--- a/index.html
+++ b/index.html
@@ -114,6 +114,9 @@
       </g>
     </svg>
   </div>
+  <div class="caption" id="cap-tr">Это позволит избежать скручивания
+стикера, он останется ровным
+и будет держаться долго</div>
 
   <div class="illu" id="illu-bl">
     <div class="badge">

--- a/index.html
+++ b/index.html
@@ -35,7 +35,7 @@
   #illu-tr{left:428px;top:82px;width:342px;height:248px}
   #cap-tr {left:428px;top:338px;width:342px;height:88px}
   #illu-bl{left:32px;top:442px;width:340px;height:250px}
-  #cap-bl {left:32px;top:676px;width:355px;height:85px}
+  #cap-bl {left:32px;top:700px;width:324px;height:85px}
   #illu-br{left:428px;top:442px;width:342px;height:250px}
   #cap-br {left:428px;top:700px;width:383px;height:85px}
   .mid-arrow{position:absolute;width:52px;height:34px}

----------

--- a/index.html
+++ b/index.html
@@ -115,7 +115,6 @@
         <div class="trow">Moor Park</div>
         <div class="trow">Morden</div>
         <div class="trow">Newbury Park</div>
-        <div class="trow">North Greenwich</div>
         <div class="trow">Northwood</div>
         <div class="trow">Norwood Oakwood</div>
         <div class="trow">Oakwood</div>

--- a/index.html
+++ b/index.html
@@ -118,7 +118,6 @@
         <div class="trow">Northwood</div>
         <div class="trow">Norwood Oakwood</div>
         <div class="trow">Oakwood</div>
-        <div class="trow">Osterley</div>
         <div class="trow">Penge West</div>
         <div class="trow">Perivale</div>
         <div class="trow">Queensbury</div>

----------

How many lines of the material above hold "illu"? Answer with that number alone.

• **SOLUTION FOR THIS PROBLEM**
4